L'Explication Prémisse
Cet article dit simplement que l’attribution des sièges (prévue par l’article L.1441-4) se fait par un arrêté conjoint du garde des sceaux (ministre de la Justice) et du ministre du Travail, et que cet arrêté est publié au Journal officiel. Une fois publié, cet arrêté ne peut pas faire l’objet d’un recours administratif (par exemple un recours gracieux ou hiérarchique). En revanche, cela n’empêche pas, dans les conditions de droit commun, de contester l’arrêté devant le juge administratif si l’on estime qu’il est illégal.
Imaginons qu’un arrêté ministériel fixe la répartition des sièges des organisations syndicales au sein d’une commission nationale prévue par L.1441-4. Après publication au Journal officiel, la CFDT découvre qu’elle a reçu moins de sièges que prévu selon les critères applicables. Elle ne pourra pas adresser un recours administratif (recours gracieux au ministre ou recours hiérarchique) pour annuler la décision, mais pourra saisir le tribunal administratif pour demander l’annulation de l’arrêté pour excès de pouvoir (en respectant les délais et formes du contentieux administratif).
- Les sièges sont attribués par arrêté conjoint du garde des sceaux et du ministre chargé du travail (procédure ministérielle collégiale).

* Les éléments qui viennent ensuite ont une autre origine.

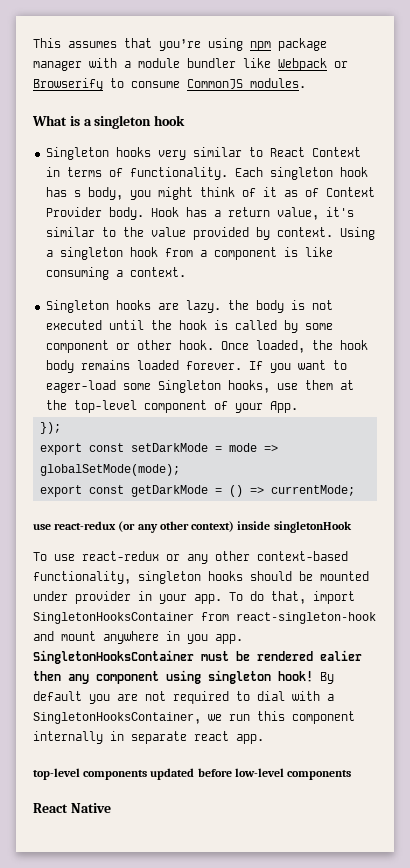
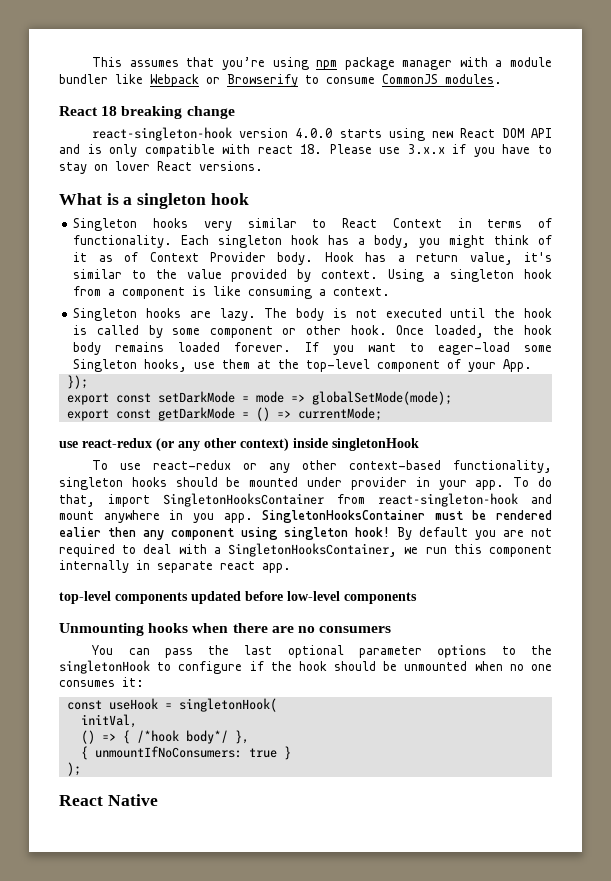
(306, 83) none -> [59,106,235,119] [92,127,553,141] [59,144,553,157] [59,161,263,174] // React 18 breaking change // react-singleton-hook version 4.0.0 starts using new React DOM API and is only compatible with react 18. Please use 3.x.x if you have to stay on lover React versions.
[73,190,81,197] s -> [358,238,366,245] a
[227,300,249,310] the -> [264,308,288,318] The
[257,691,285,701] dial -> [143,544,172,554] deal
(352, 775) none -> [59,623,392,636] [92,644,552,658] [59,660,552,674] [59,677,144,687] [66,698,277,712] [80,714,137,728] [80,730,249,744] [80,746,291,760] [66,762,81,776] // Unmounting hooks when there are no consumers // You can pass the last optional parameter options to the singletonHook to configure if the hook should be unmounted when no one consumes it: // const useHook = singletonHook( // initVal, // () => { /*hook body*/ }, // { unmountIfNoConsumers: true } // );

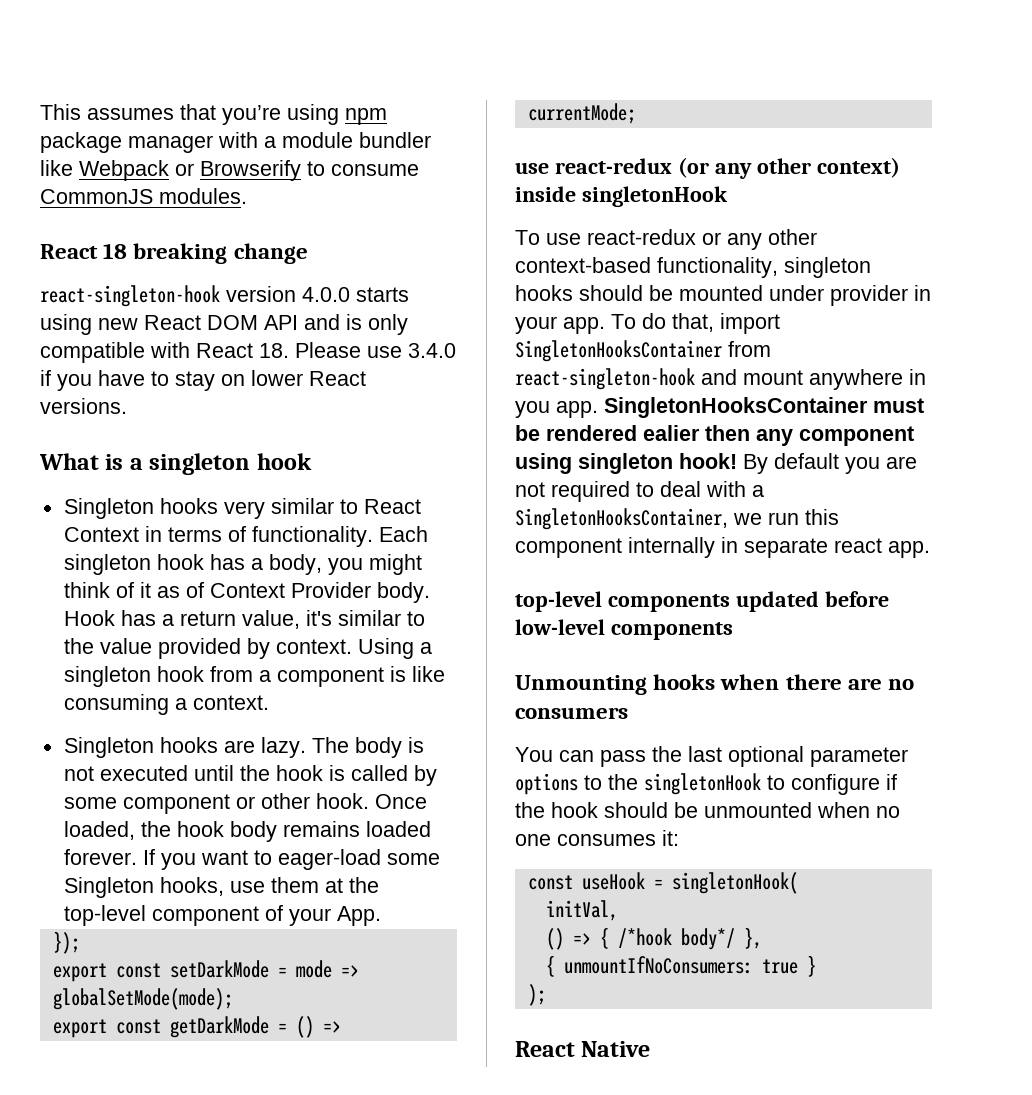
[257,145,293,154] react -> [196,343,253,358] React
[407,144,445,154] 3.x.x -> [408,343,456,358] 3.4.0
[115,161,150,171] lover -> [251,370,303,386] lower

- L’arrêté doit être publié au Journal officiel pour produire ses effets et pour engager les délais de recours.
- L’arrêté ne peut faire l’objet d’un recours administratif : cela interdit les recours gracieux ou hiérarchiques contre cet acte.
- L’interdiction de recours administratif n’empêche pas, sauf disposition contraire, le recours contentieux devant le juge administratif (recours pour excès de pouvoir).
- Le délai usuel pour un recours pour excès de pouvoir est de deux mois à compter de la publication de l’arrêté (vérifier les règles de délai applicables).
- L’article s’applique « en application de L.1441-4 » : les critères et modalités précis d’attribution se trouvent dans cet article et doivent être respectés par l’arrêté.
- Pratique : si une organisation conteste la répartition, agir vite (constats, preuves, consultation d’un avocat) afin d’engager un recours contentieux dans les délais.